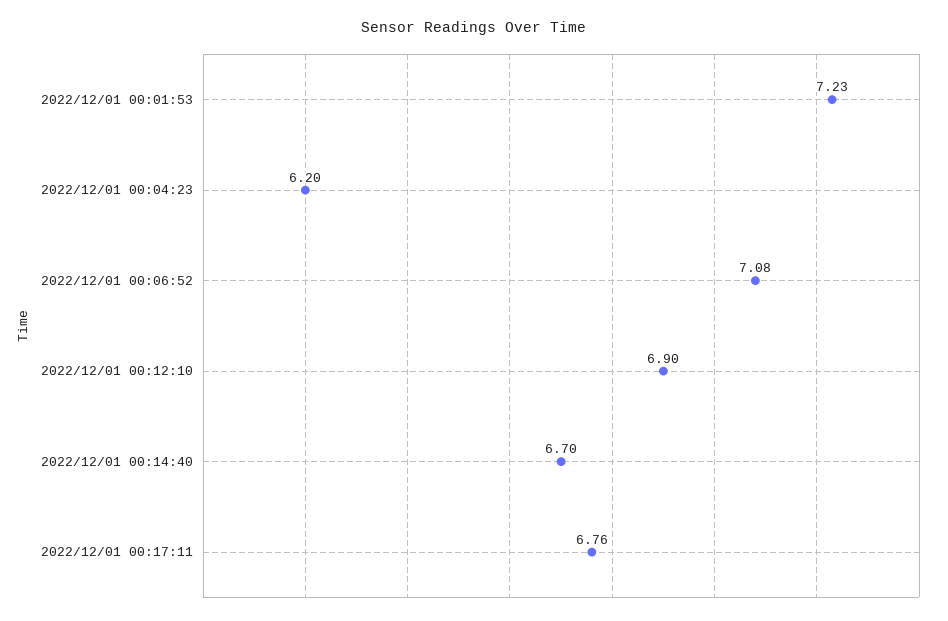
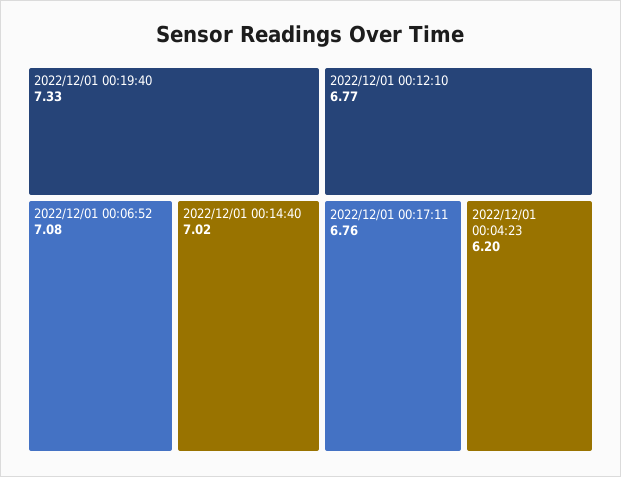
2022/12/01 00:01:53: 7.23 -> none
2022/12/01 00:12:10: 6.9 -> 6.77
2022/12/01 00:14:40: 6.7 -> 7.02
2022/12/01 00:19:40: none -> 7.33

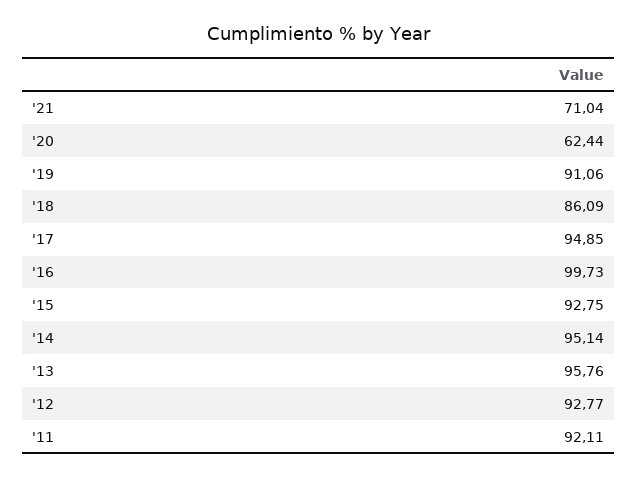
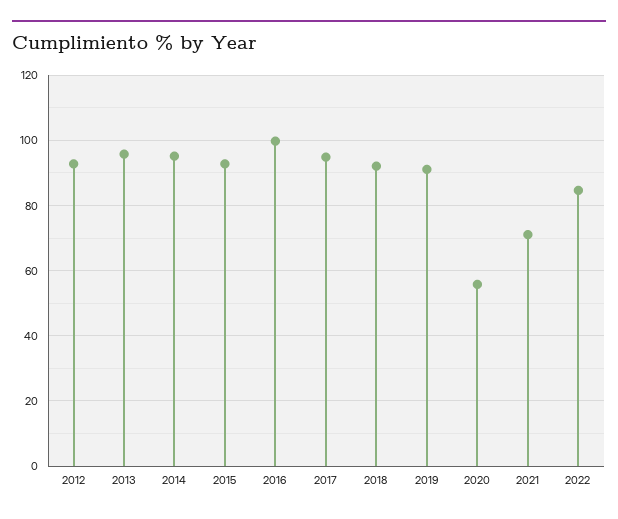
'20: 62.44 -> 56
'18: 86.09 -> 92
'11: 92.11 -> none
2022: none -> 84

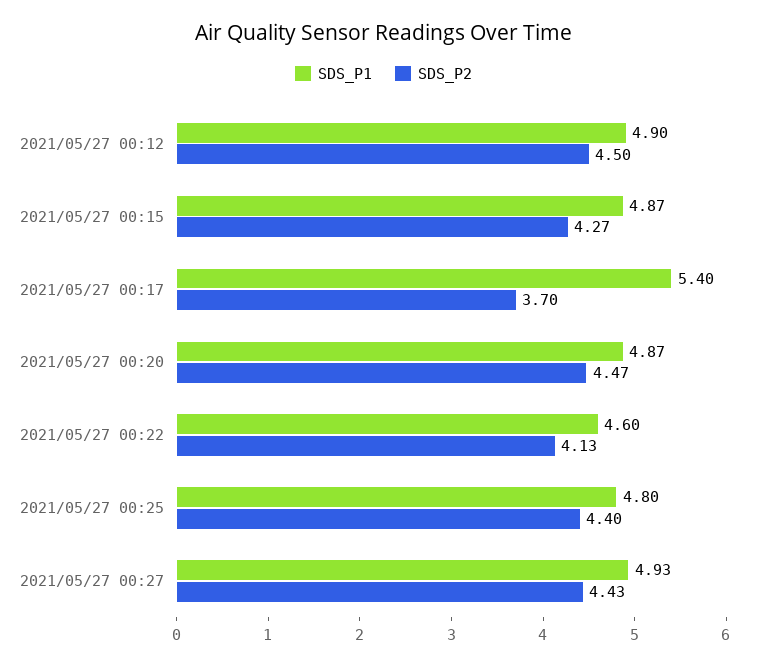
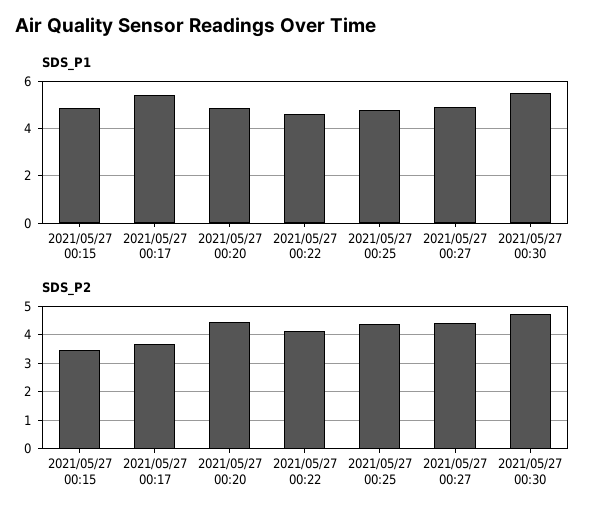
SDS_P1, 2021/05/27 00:12: 4.9 -> none
SDS_P2, 2021/05/27 00:12: 4.5 -> none
SDS_P2, 2021/05/27 00:15: 4.27 -> 3.5
SDS_P1, 2021/05/27 00:30: none -> 5.5
SDS_P2, 2021/05/27 00:30: none -> 4.75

****************

• _Description of the task_:
Leaving aside every picture, transcribe exactly the lines that run from the one with "2022/12/01 00:19:40: none -> 7.33" to the close of the listing above.

• _Output_:
2022/12/01 00:19:40: none -> 7.33

'20: 62.44 -> 56
'18: 86.09 -> 92
'11: 92.11 -> none
2022: none -> 84

SDS_P1, 2021/05/27 00:12: 4.9 -> none
SDS_P2, 2021/05/27 00:12: 4.5 -> none
SDS_P2, 2021/05/27 00:15: 4.27 -> 3.5
SDS_P1, 2021/05/27 00:30: none -> 5.5
SDS_P2, 2021/05/27 00:30: none -> 4.75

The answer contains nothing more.